Il ministro dell'Università risponde alle domande dei
lettori di Repubblica.
I nuovi corsi e l'annuncio: "Con la Finanziaria l'Agenzia di
valutazione"
Mussi: "Meno esami più qualità
e rivoluzione contro gli abusi".
"Nuove nomine senza tessere e più soldi a chi
vale"
Mario Reggio,
la Repubblica del
5/9/2006
Il ministro Fabio Mussi ROMA - Centinaia di
messaggi da studenti, docenti e ricercatori anche da molti paesi
europei, genitori. Così per un giorno i lettori di Repubblica.it hanno
posto le loro domande al ministro dell'Università e della Ricerca
scientifica Fabio Mussi. Ne abbiamo selezionate alcune, secondo
l'interesse e l'attualità dei temi trattati, e il ministro ha
risposto. Ne è uscita questa "web-intervista", che affronta i temi più
caldi: dalla riforma degli esami al valore del percorso universitario
nel mondo del lavoro, al precariato, ai concorsi e ai finanziamenti
ingiusti, alle laurre facili.
Cosa farà il governo della tanto
discussa riforma Moratti? In dettaglio: che ne sarà della buffonata
dei professori aggregati? Non pensa che invece di tante riforme
parziali (lauree 3 2; percorsi a Y; stato giuridico...) si debba
disegnare il modello della nuova università?
Angelo Leopardi
Alt, alt tempo. Non confondiamo tutto. Il "3+2", o meglio i tre
livelli di laurea, fanno parte di una riforma del '99 che punta ad
armonizzare i sistemi europei. Come è noto della riforma fa parte la
valutazione in crediti. La riforma ha dato buoni risultati in termini
di crescita di iscritti e laureati ma anche effetti collaterali
indesiderati, come la frammentazione degli insegnamenti e degli esami
e l'irrisolto rapporto tra primo livello di laurea e professioni.

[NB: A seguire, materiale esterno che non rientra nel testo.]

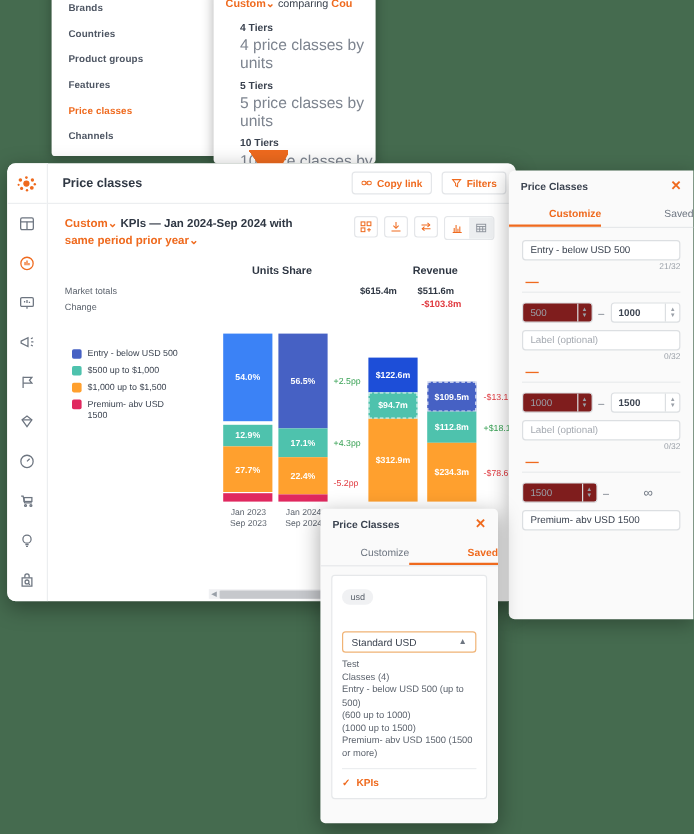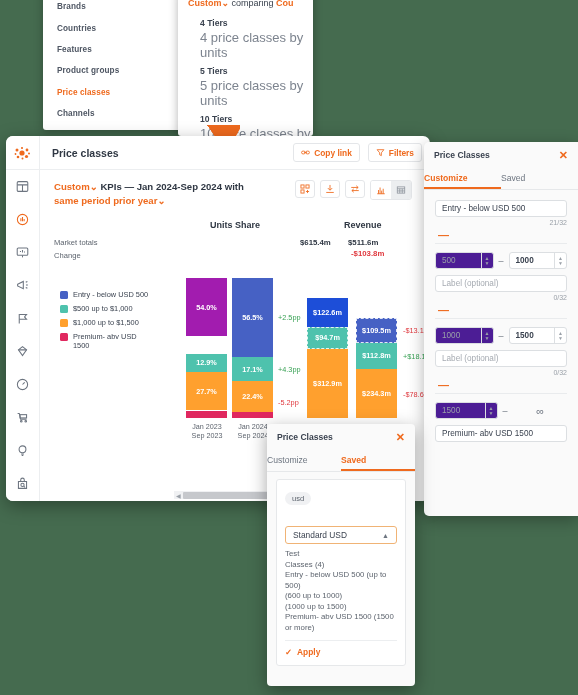--- a/index.html
+++ b/index.html
@@ -182,8 +182,8 @@
 <div id="bg-menu" class="abs">
   <div class="mi">Brands</div>
   <div class="mi">Countries</div>
+  <div class="mi">Product groups</div>
   <div class="mi">Features</div>
-  <div class="mi">Product groups</div>
   <div class="mi active">Price classes</div>
   <div class="mi">Channels</div>
   <div class="mi">First activity</div>

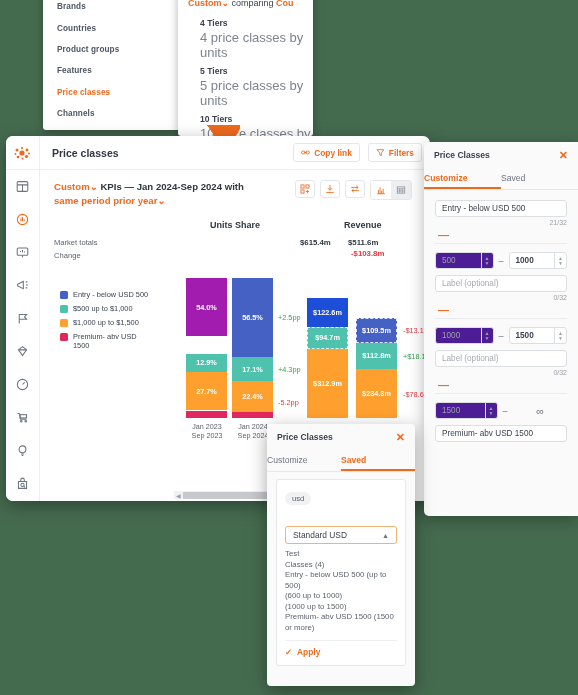--- a/index.html
+++ b/index.html
@@ -134,7 +134,7 @@
   #pc-right .hd .t{ font-size:8.6px; font-weight:700; color:#3b4350; flex:1; }
   .xbtn{ color:#ef6a1e; font-size:11px; font-weight:700; line-height:8px; }
   .tabs{ display:flex; margin-top:9px; border-bottom:1px solid #e6e8ea; }
-  .tab{ flex:1; text-align:left; font-size:8.6px; color:#6d7580; padding:4px 0 6px; }
+  .tab{ flex:1; text-align:right; font-size:8.6px; color:#6d7580; padding:4px 0 6px; }
   .tab.on{ color:#ef6a1e; font-weight:600; box-shadow:inset 0 -2px 0 #ef6a1e; }
   .pbody{ padding:10px 11px 0 11px; }
   .fld{

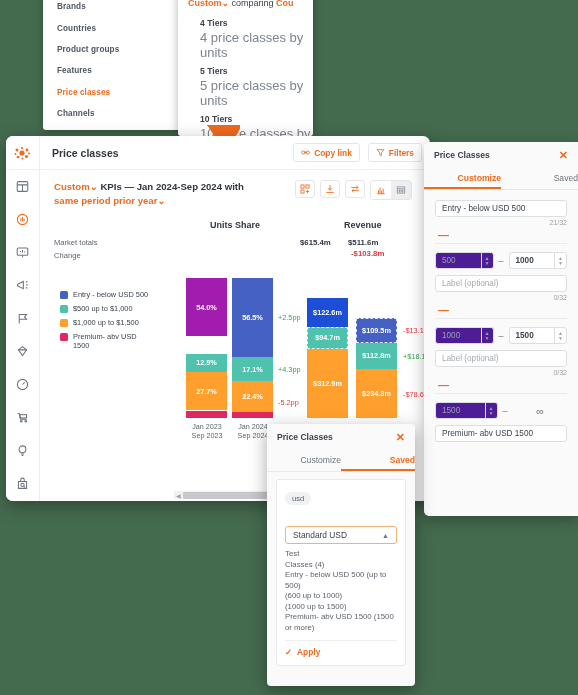--- a/index.html
+++ b/index.html
@@ -147,7 +147,7 @@
   .rule{ border-top:1px solid #e9ebed; margin-bottom:8px; }
   .range{ display:flex; align-items:center; gap:5px; margin-bottom:6px; }
   .num{
-    flex:1; height:17px; border:1px solid #dcdfe2; border-radius:3px; background:#4c1d95;
+    flex:1; height:17px; border:1px solid #dcdfe2; border-radius:3px; background:#7f1d1d;
     display:flex; align-items:center; padding:0 0 0 6px; font-size:8.2px; color:#9aa0a8;
   }
   .num.white{ background:#fff; color:#3b4350; font-weight:700; }

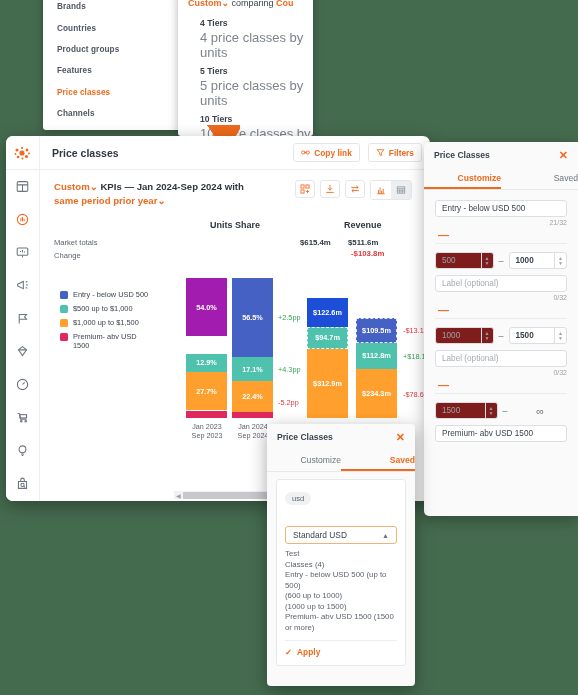--- a/index.html
+++ b/index.html
@@ -426,7 +426,7 @@
         </div>
 
         <div class="bar" style="left:132px; top:10px; height:140px;">
-          <div class="seg" style="top:0;height:58px;background:#a21caf">
+          <div class="seg" style="top:0;height:73px;background:#3b82f6">
             <span>54.0%</span>
             </div>
           <div class="seg" style="top:75.6px;height:18.1px;background:#4ec2ad">

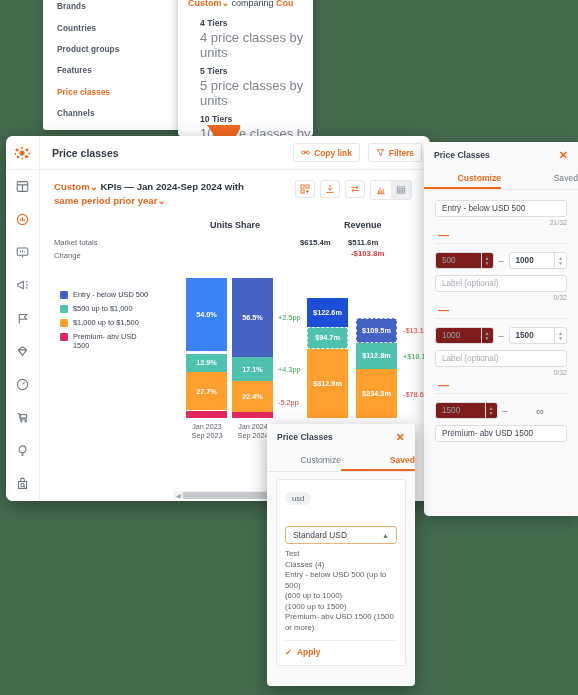--- a/index.html
+++ b/index.html
@@ -586,7 +586,7 @@
     </div>
     <div class="applyrow">
       <span>✓</span>
-      <span>Apply</span>
+      <span>KPIs</span>
     </div>
   </div>
 </div>

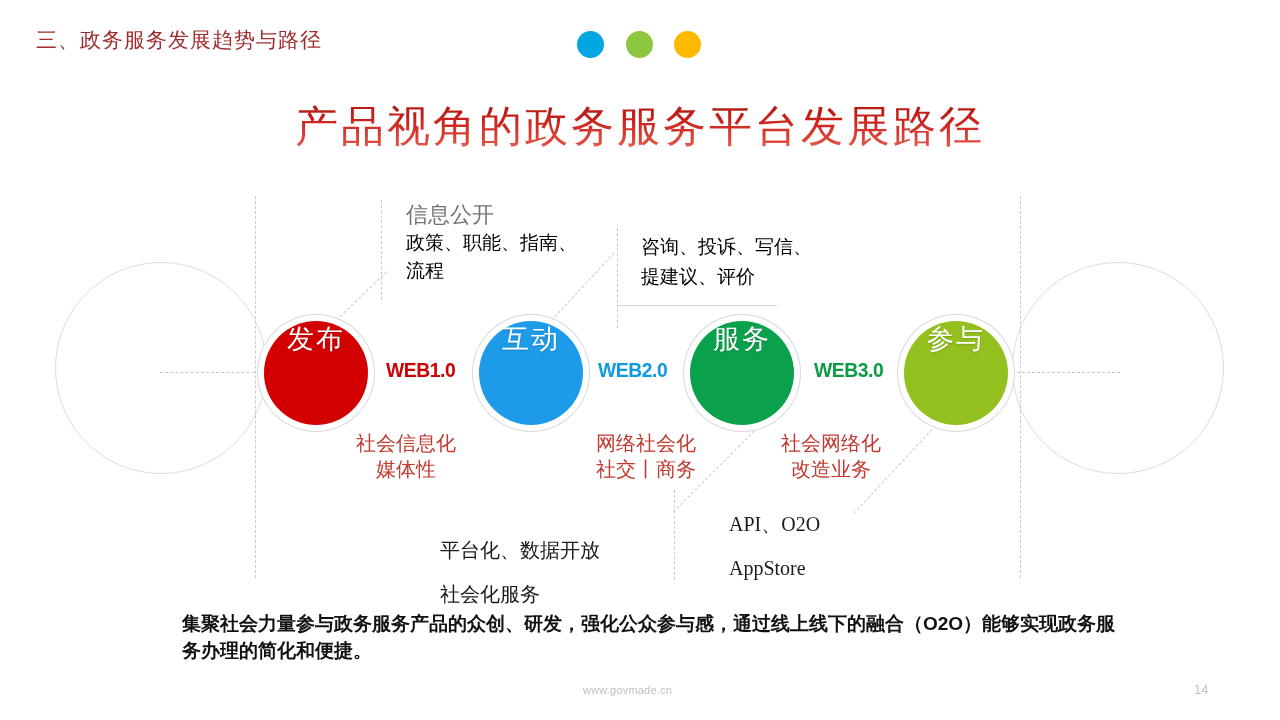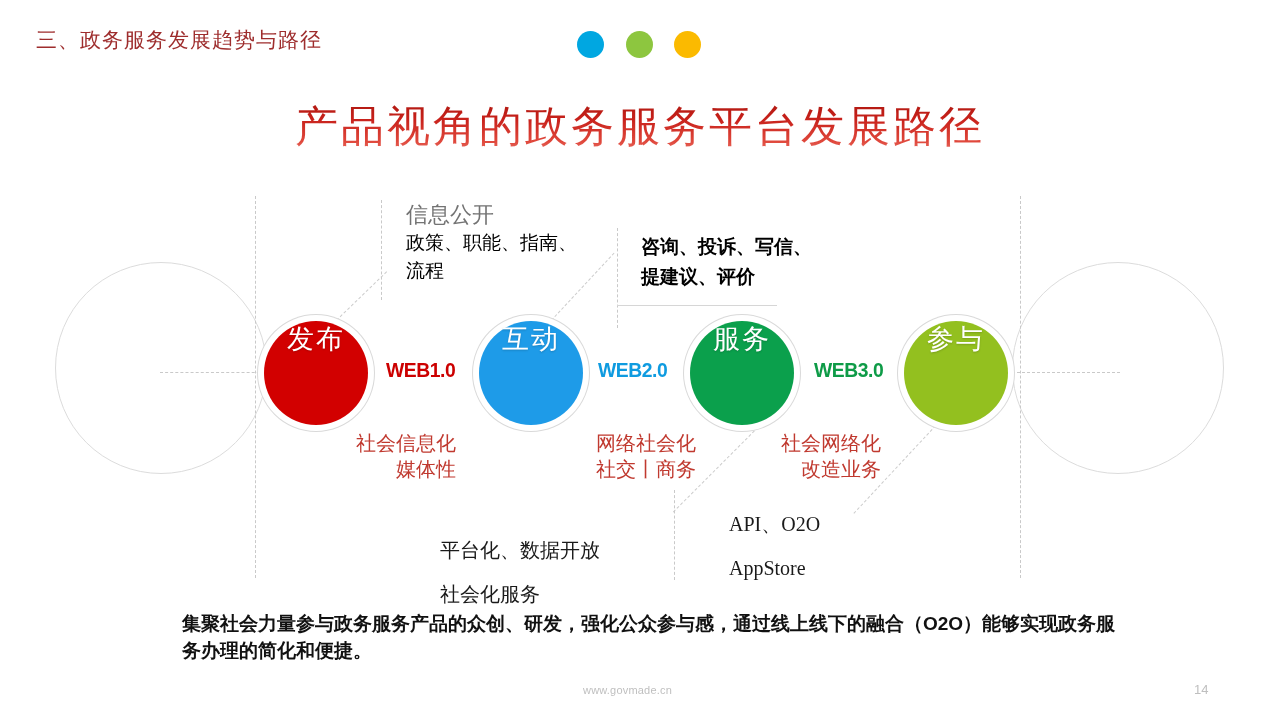--- a/index.html
+++ b/index.html
@@ -101,7 +101,7 @@
   }
 
   .block-open   { left:406px; top:200px; }
-  .block-consult{ left:641px; top:232px;font-weight:bold; }
+  .block-consult{ left:641px; top:232px; }
   .block-open   .desc-body { margin-top:-2px; }
   .block-platform { left:440px; top:528px; }
   .block-platform div { line-height:44px; font-size:20px; }

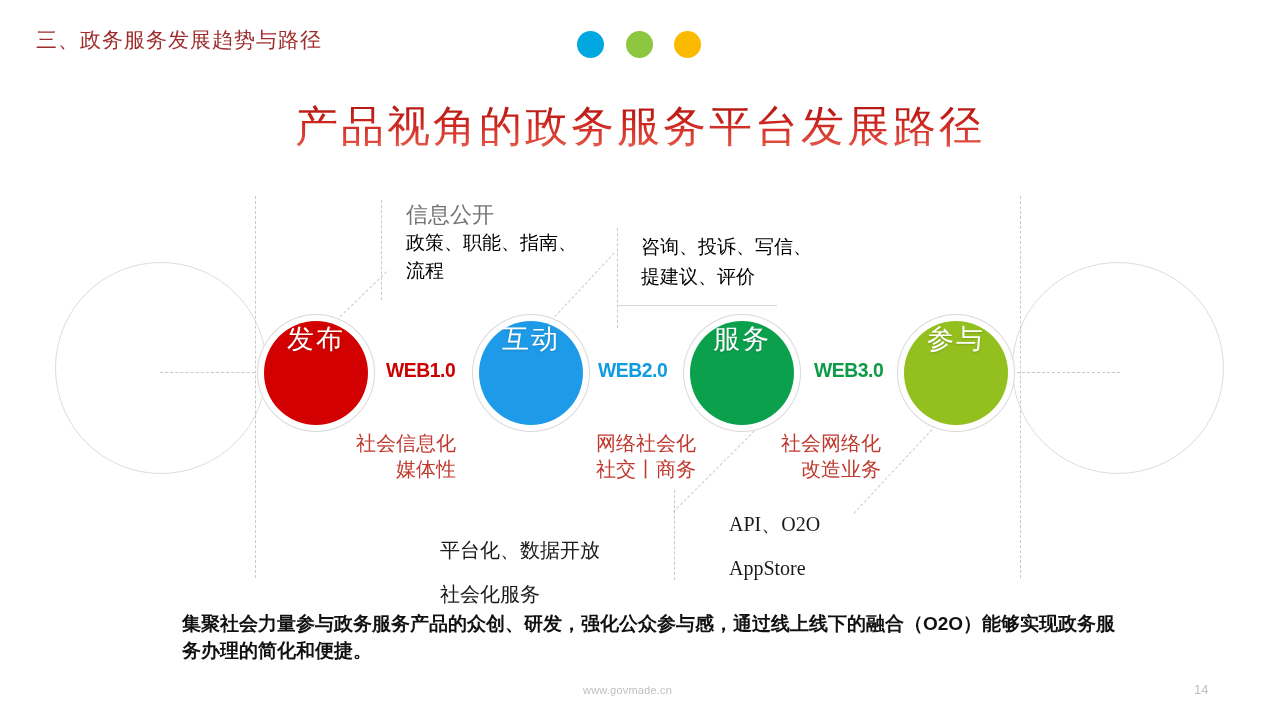--- a/index.html
+++ b/index.html
@@ -109,7 +109,7 @@
 
   
   .cap {
-    position:absolute; text-align:right;
+    position:absolute; text-align:center;
     font-family:"Liberation Serif", serif;
     font-size:20px; line-height:26px; color:#C0392F;
     white-space:nowrap;

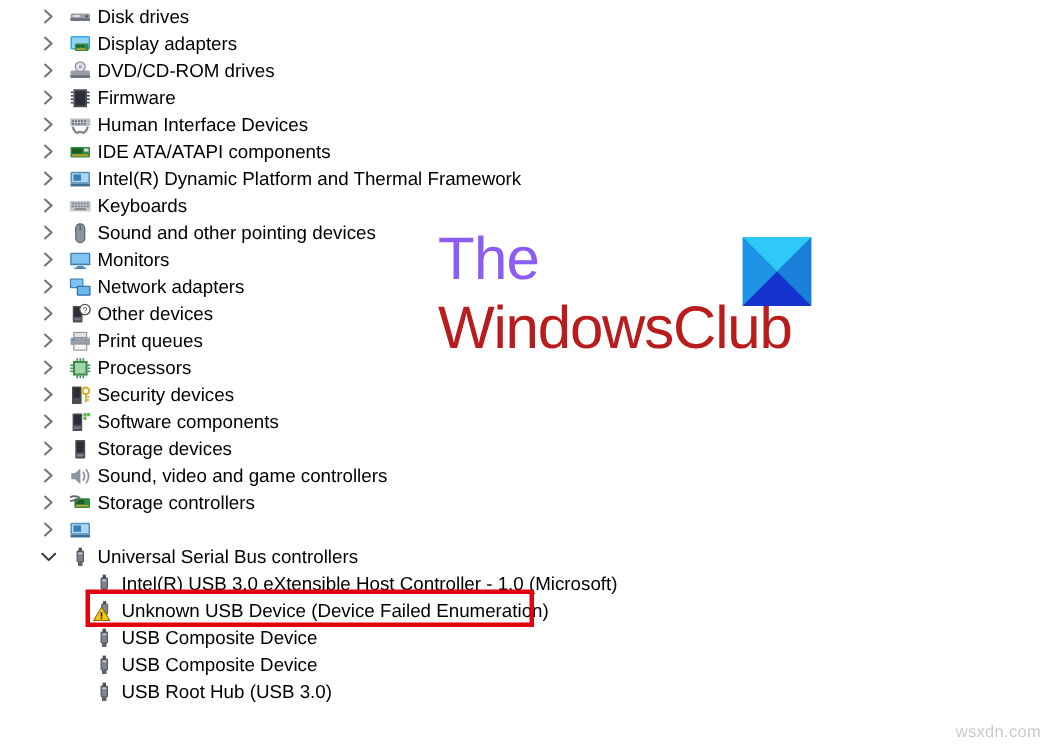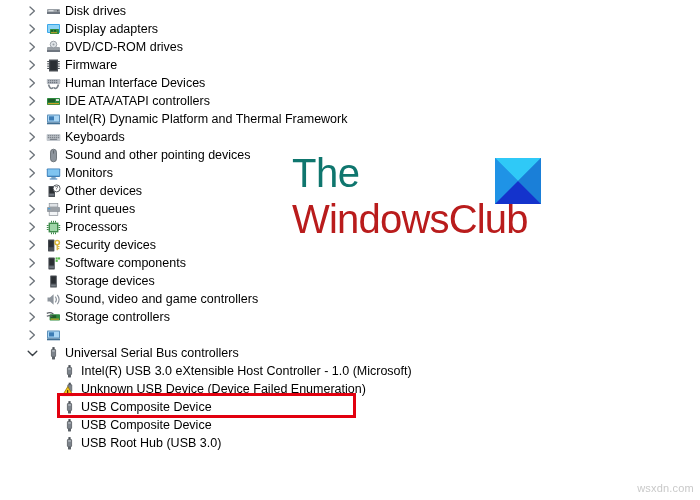--- a/index.html
+++ b/index.html
@@ -236,7 +236,7 @@
           <rect x="2" y="9" width="11" height="1.2" fill="#c9a227"></rect>
         </svg>
       </span>
-      <span class="lbl">IDE ATA/ATAPI controllers</span>
+      <span class="lbl">IDE ATA/ATAPI components</span>
     </div>
     <div class="tree-row">
       <span class="chev">

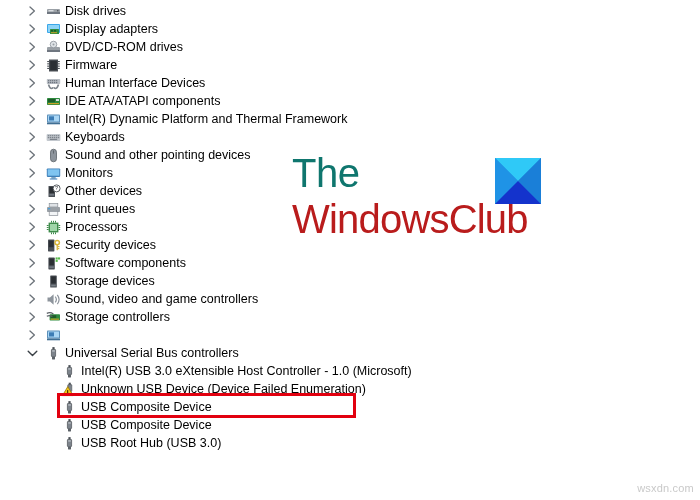--- a/index.html
+++ b/index.html
@@ -320,6 +320,22 @@
       </span>
       <span class="ico">
         <svg viewBox="0 0 15 15">
+          <rect x="0.6" y="1.6" width="9" height="6.6" rx="0.7" fill="#3f7fb8"></rect>
+          <rect x="1.4" y="2.4" width="7.4" height="5" fill="#7fc4f0"></rect>
+          <rect x="5.2" y="6.5" width="9.2" height="6.6" rx="0.7" fill="#2f6fa8"></rect>
+          <rect x="6" y="7.3" width="7.6" height="5" fill="#6bb8ec"></rect>
+        </svg>
+      </span>
+      <span class="lbl">Network adapters</span>
+    </div>
+    <div class="tree-row">
+      <span class="chev">
+        <svg width="9" height="10" viewBox="0 0 9 10">
+          <path d="M2 1 L6.4 5 L2 9" stroke="#6b7279" stroke-width="1.3" fill="none" stroke-linecap="round" stroke-linejoin="round"></path>
+        </svg>
+      </span>
+      <span class="ico">
+        <svg viewBox="0 0 15 15">
           <rect x="2.5" y="2" width="6.5" height="11" rx="0.6" fill="#4a4f55"></rect>
           <rect x="3.4" y="3" width="4.7" height="6" fill="#2b2f34"></rect>
           <rect x="3.4" y="10" width="4.7" height="1.6" fill="#6f7680"></rect>

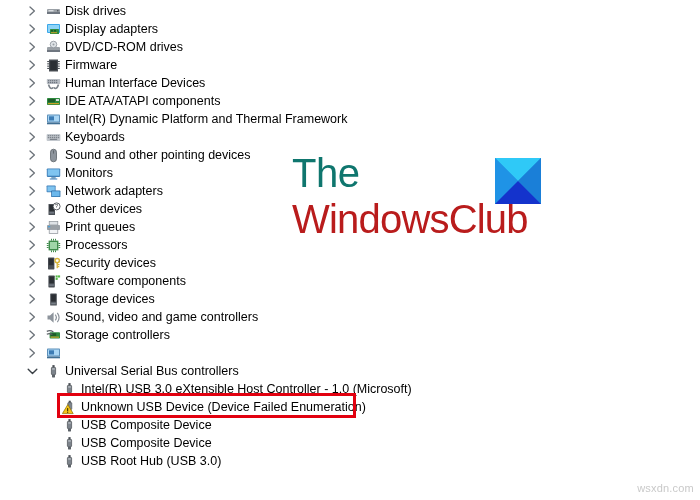--- a/index.html
+++ b/index.html
@@ -87,7 +87,7 @@
     top: -4px;
     font-size: 40px;
     letter-spacing: -0.5px;
-    color: #0f766e;
+    color: #8b5cf6;
     font-family: "Liberation Sans", sans-serif;
   }
   #brand-text-wc {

Bisogna correggere. A Maggio del prossimo anno è convocata la
conferenza di Londra: lì dobbiamo arrivare con proposte di modifica.
Il resto sono i confusi interventi della Moratti. La "buffonata" dei
professori aggregati sarà tolta.
Trovo molto positiva la proposta di riduzione del numero di esami (20)
relativi ad una laurea triennale, ma il mondo del lavoro sarà pronto a
riconoscere e ritenere competitivo questo titolo di studio?
Alessandro, studente de "La Sapienza"
La riduzione del numero di esami sta nel decreto sulle nuove classi di
laurea che ho emesso il 4 agosto. Il decreto modifica di parecchio
quello della Moratti che avevo ritirato come primo atto da ministro.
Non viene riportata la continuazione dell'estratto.